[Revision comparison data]
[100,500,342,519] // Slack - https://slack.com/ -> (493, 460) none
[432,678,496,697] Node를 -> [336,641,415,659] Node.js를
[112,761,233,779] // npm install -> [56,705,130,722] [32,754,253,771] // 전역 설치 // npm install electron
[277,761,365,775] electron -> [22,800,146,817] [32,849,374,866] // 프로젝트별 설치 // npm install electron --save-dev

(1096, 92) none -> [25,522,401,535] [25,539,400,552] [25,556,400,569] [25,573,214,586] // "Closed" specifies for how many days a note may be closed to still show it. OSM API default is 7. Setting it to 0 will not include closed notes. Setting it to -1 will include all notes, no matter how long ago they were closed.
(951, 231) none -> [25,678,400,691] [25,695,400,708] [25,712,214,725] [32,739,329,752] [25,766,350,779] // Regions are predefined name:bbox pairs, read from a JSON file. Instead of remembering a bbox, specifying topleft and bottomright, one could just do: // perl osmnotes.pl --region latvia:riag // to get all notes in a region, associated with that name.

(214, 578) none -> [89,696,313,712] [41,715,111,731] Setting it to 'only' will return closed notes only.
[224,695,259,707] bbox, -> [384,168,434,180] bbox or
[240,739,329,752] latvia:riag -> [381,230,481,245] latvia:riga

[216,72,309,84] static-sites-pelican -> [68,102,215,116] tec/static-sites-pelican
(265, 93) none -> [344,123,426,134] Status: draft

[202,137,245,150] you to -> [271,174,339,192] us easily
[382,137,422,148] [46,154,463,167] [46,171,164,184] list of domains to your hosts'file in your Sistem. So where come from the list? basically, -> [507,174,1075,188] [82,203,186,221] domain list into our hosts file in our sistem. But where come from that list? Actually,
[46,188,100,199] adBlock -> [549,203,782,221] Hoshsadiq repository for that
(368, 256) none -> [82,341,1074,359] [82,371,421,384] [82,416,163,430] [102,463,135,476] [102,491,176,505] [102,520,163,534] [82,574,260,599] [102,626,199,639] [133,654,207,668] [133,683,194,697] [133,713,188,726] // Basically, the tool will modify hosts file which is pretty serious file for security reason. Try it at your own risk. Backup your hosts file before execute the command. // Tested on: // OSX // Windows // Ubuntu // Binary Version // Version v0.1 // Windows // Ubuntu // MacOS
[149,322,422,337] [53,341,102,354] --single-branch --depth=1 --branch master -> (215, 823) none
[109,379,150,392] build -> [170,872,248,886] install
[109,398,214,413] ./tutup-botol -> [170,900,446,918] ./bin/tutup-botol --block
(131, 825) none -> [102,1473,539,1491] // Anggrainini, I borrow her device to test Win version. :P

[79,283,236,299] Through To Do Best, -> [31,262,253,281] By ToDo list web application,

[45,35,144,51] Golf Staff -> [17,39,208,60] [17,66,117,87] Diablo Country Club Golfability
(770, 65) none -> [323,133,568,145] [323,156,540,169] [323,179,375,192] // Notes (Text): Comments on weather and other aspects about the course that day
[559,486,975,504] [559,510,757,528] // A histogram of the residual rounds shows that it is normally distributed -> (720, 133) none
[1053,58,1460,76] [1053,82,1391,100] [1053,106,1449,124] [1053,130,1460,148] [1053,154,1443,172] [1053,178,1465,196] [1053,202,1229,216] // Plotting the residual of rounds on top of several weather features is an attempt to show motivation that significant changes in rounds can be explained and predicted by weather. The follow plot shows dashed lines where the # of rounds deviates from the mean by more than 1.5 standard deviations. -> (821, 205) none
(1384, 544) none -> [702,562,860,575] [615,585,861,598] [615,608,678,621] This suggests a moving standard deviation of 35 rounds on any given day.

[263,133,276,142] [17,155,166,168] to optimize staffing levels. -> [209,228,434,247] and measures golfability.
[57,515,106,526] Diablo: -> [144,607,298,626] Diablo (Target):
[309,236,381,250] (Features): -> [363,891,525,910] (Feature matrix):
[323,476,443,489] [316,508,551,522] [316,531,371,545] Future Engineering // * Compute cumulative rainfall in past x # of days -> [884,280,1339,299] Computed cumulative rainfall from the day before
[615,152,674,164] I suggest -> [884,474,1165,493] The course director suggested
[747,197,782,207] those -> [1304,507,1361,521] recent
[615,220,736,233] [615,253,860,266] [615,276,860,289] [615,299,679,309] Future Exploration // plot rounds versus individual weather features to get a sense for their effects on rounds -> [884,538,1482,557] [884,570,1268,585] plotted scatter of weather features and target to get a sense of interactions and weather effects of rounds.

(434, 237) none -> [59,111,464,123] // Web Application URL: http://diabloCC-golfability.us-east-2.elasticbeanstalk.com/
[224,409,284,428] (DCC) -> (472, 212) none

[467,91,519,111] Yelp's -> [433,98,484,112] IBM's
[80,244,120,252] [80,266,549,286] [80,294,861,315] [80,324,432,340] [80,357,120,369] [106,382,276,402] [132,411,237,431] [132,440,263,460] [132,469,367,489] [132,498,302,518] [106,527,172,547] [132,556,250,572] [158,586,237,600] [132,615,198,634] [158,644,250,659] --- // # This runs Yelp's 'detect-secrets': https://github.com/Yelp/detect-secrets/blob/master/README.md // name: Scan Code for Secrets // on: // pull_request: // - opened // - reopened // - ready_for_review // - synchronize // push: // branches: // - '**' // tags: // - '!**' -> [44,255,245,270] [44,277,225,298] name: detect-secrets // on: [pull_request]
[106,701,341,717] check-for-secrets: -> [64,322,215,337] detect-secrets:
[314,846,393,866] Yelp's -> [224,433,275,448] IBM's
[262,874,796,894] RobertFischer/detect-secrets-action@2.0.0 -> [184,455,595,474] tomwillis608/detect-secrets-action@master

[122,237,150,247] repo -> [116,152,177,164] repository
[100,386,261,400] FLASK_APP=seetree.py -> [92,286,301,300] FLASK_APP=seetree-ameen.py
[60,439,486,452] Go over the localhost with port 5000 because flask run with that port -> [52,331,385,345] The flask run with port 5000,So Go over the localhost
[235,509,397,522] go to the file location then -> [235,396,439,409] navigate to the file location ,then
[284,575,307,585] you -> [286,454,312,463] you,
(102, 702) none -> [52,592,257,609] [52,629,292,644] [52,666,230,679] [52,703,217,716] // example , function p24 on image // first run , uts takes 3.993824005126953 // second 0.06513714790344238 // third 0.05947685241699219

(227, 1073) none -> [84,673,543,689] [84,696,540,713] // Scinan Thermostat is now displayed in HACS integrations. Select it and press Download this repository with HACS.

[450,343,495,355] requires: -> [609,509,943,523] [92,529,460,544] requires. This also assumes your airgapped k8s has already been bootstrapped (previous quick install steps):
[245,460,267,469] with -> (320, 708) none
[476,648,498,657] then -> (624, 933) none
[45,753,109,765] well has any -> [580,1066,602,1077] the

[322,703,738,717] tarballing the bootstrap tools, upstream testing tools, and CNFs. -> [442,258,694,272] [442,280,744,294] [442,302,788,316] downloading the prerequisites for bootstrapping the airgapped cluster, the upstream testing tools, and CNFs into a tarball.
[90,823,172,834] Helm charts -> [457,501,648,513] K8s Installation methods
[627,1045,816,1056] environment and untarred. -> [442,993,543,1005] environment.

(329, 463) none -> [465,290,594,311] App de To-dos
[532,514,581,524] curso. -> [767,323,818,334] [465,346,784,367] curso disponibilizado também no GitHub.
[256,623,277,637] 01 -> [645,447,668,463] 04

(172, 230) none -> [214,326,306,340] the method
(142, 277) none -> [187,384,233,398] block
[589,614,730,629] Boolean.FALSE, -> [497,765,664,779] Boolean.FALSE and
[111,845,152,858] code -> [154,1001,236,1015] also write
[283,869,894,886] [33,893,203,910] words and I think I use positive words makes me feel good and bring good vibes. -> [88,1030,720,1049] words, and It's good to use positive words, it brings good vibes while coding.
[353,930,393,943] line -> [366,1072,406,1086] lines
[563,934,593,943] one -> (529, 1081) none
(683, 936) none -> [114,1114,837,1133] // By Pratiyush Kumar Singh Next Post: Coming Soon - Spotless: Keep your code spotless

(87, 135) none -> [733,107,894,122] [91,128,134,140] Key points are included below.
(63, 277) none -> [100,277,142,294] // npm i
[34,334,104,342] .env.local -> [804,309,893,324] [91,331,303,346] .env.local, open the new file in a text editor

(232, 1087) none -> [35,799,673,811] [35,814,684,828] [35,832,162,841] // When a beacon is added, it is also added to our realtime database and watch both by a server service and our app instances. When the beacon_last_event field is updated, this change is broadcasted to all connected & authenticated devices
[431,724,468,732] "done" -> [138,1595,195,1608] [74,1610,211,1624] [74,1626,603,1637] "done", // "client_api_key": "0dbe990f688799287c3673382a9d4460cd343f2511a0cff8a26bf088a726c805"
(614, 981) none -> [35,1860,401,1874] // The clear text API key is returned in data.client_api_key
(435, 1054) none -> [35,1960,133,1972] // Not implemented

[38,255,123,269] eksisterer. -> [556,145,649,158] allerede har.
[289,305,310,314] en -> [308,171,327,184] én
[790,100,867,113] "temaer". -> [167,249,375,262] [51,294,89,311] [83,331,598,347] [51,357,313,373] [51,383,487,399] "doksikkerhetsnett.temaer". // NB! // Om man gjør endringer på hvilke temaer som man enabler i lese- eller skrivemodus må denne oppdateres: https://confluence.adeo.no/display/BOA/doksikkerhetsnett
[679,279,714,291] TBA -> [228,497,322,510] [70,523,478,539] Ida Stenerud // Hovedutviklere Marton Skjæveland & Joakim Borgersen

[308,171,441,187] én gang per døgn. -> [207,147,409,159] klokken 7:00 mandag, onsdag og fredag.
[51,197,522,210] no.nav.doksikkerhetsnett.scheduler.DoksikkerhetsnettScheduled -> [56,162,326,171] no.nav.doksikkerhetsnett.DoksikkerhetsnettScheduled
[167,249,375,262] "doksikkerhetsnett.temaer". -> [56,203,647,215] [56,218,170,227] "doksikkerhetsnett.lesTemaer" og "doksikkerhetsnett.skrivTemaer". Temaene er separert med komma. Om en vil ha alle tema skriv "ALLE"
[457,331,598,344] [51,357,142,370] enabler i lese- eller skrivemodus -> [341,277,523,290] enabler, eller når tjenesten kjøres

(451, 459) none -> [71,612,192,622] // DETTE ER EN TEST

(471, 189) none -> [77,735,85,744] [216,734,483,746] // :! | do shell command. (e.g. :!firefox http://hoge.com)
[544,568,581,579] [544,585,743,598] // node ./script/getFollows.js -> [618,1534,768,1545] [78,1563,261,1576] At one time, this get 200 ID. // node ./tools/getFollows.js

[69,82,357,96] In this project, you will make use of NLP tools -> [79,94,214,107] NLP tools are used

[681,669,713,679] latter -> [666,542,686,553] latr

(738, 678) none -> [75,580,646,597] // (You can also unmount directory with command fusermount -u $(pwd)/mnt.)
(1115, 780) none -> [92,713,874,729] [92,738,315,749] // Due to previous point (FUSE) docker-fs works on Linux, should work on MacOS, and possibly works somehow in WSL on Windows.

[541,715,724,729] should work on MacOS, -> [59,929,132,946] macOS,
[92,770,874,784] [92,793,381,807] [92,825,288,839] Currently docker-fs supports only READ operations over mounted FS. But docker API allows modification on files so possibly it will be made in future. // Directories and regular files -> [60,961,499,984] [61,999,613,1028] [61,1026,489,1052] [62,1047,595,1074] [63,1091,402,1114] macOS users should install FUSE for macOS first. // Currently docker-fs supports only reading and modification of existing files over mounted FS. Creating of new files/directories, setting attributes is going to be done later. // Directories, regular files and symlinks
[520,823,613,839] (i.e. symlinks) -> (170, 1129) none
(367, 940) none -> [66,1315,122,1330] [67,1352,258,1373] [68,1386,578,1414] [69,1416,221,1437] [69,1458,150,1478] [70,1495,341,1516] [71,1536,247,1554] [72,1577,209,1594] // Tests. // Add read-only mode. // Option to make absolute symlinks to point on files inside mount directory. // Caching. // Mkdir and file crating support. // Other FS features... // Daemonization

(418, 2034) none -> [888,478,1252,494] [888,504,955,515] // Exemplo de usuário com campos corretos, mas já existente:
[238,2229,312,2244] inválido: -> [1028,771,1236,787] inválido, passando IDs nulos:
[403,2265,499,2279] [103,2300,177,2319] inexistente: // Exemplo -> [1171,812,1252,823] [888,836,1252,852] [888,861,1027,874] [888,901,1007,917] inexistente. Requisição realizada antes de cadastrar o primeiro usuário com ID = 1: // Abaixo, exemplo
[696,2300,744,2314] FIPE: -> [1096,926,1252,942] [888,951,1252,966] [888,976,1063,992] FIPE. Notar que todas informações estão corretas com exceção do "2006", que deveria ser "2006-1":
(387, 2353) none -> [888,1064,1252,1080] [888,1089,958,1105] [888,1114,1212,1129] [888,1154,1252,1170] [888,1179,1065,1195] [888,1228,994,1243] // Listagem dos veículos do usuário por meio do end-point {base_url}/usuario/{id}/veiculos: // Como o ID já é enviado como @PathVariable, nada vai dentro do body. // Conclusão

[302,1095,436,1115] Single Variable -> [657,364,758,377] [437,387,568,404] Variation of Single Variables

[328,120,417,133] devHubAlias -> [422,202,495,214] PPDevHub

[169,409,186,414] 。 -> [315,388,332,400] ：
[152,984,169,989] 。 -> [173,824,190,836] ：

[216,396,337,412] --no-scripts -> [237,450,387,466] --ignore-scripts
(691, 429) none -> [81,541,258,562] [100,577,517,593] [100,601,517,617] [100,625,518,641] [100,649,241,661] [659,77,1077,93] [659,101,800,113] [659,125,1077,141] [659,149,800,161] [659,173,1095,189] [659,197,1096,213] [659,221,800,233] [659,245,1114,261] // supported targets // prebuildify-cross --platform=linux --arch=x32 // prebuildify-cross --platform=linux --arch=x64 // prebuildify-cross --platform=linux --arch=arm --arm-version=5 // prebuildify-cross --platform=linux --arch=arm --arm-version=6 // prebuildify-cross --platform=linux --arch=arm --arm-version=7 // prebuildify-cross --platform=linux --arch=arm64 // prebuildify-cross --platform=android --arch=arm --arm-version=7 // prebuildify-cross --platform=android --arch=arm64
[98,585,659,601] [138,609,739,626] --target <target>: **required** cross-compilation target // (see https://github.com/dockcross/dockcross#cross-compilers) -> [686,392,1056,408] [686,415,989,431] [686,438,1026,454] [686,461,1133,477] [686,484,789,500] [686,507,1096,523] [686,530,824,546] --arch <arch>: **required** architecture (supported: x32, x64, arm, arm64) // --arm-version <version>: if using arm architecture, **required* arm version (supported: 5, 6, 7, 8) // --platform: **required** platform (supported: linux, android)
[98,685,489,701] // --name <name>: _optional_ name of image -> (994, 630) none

Work required:
Once the line with "(1384, 544) none" is found in the records above, print exactly that line and every line after it through the line with "[57,515,106,526] Diablo: ->".

Response for this exercise:
(1384, 544) none -> [702,562,860,575] [615,585,861,598] [615,608,678,621] This suggests a moving standard deviation of 35 rounds on any given day.

[263,133,276,142] [17,155,166,168] to optimize staffing levels. -> [209,228,434,247] and measures golfability.
[57,515,106,526] Diablo: -> [144,607,298,626] Diablo (Target):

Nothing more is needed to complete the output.